And both states? Deserve kindness.

Self-compassion doesn’t mean pretending everything is fine or throwing glitter on your bad days. It’s just about treating yourself with the basic decency you give to literally everyone else. When your brain starts spiraling with “I’m not good enough” energy, try countering it with something true and kind. Not some fake mantra like “I love every inch of me” if that feels like a lie—start small. Try: “I’m doing the best I can today.” Or, “My thighs are not a moral failing.” Or even just, “I deserve a damn break.”

And listen, on the days when self-love feels as possible as running a marathon in stilettos, go back to the basics: rest, snacks, hydration, and a playlist that makes you feel like the main character. You don’t need to be thriving every day. Sometimes surviving is the win.

Remember: your worth isn’t tied to productivity, aesthetics, or how close you are to achieving inner peace while in traffic. You’re a whole-ass human being, and you deserve to be treated like one—even by yourself.

So offer yourself the grace you hand out to others like free samples at Costco.
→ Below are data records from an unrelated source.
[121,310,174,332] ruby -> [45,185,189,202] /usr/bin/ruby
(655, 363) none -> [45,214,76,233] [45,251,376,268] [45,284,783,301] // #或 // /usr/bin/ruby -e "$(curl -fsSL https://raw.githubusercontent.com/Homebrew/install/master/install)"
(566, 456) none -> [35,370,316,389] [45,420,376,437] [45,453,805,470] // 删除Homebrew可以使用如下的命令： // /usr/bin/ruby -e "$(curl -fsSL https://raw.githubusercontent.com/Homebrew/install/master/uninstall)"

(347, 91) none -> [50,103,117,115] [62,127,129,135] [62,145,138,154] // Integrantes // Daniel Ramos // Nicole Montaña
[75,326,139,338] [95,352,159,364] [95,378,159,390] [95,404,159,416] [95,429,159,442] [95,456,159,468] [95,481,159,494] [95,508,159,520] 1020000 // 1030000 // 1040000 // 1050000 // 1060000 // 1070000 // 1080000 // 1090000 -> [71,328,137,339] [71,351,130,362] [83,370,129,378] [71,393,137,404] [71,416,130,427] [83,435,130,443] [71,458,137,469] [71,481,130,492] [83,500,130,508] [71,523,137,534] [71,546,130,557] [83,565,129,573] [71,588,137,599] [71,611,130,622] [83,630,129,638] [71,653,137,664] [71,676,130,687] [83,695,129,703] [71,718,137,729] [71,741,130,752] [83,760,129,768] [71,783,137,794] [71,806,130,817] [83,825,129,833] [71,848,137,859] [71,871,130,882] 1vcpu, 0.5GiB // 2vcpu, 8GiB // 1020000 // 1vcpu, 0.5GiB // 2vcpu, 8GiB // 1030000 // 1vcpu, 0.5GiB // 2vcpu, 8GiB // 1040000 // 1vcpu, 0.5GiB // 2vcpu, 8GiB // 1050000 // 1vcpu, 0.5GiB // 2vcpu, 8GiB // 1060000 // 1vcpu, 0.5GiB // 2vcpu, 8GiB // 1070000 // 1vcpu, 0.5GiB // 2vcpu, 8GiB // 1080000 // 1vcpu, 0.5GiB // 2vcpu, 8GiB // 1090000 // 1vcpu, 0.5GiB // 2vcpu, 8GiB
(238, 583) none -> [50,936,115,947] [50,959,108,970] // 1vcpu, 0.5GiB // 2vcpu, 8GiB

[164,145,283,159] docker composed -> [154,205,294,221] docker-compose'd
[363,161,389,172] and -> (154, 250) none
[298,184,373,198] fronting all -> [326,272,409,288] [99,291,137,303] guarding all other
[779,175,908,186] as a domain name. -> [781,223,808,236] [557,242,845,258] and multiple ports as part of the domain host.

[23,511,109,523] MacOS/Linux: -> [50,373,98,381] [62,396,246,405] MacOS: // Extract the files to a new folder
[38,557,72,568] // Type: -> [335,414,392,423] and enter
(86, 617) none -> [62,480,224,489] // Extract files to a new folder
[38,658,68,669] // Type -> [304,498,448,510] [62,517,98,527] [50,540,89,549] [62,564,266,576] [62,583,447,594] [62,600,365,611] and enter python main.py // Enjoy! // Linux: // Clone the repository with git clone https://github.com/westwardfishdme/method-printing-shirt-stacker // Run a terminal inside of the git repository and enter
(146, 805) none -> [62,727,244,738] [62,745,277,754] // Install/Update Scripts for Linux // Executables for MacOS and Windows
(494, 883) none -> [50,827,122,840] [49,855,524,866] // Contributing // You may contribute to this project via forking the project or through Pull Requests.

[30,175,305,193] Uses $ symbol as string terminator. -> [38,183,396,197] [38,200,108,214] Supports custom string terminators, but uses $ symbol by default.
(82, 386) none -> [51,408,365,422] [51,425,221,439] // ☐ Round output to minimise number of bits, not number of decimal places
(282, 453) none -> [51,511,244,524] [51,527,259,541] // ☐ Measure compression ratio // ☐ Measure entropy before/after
Give yourself a hug. Say something nice in the mirror—even if it’s just “Hey, you’ve got great shoulders” or “10/10 cheekbone real estate.” And yes, go get that snack. Because emotional healing is always better with carbs.

 

Body positivity: the radical, rebellious, almost illegal-sounding idea that you do not, in fact, have to be a filtered, airbrushed, size 2 cyborg to deserve love, respect, or a decent pair of jeans that actually fit. Shocking, right?

Here’s the truth: all bodies are good bodies. Not “good for your size” or “pretty if you just wore Spanx”—just… good. Full stop. Your body doesn’t need a disclaimer or an apology. It exists. It functions. It houses your entire existence. That’s kind of a big deal.

This isn’t about loving every dimple, scar, or roll like you're in a cheesy body wash commercial twirling in a field of daisies. Let’s be real—some days you're vibing, and other days you're crying in your car because your pants feel like a medieval torture device. That’s fine. Body positivity isn’t a 24/7 love fest—it’s about respect. About decoupling your self-worth from your reflection. It’s about looking in the mirror and saying, “Hey, you might not be Instagram’s idea of hot today, but you got me through that hellish meeting, carried groceries, AND danced in the kitchen to Beyoncé. You’re doing amazing, sweetie.”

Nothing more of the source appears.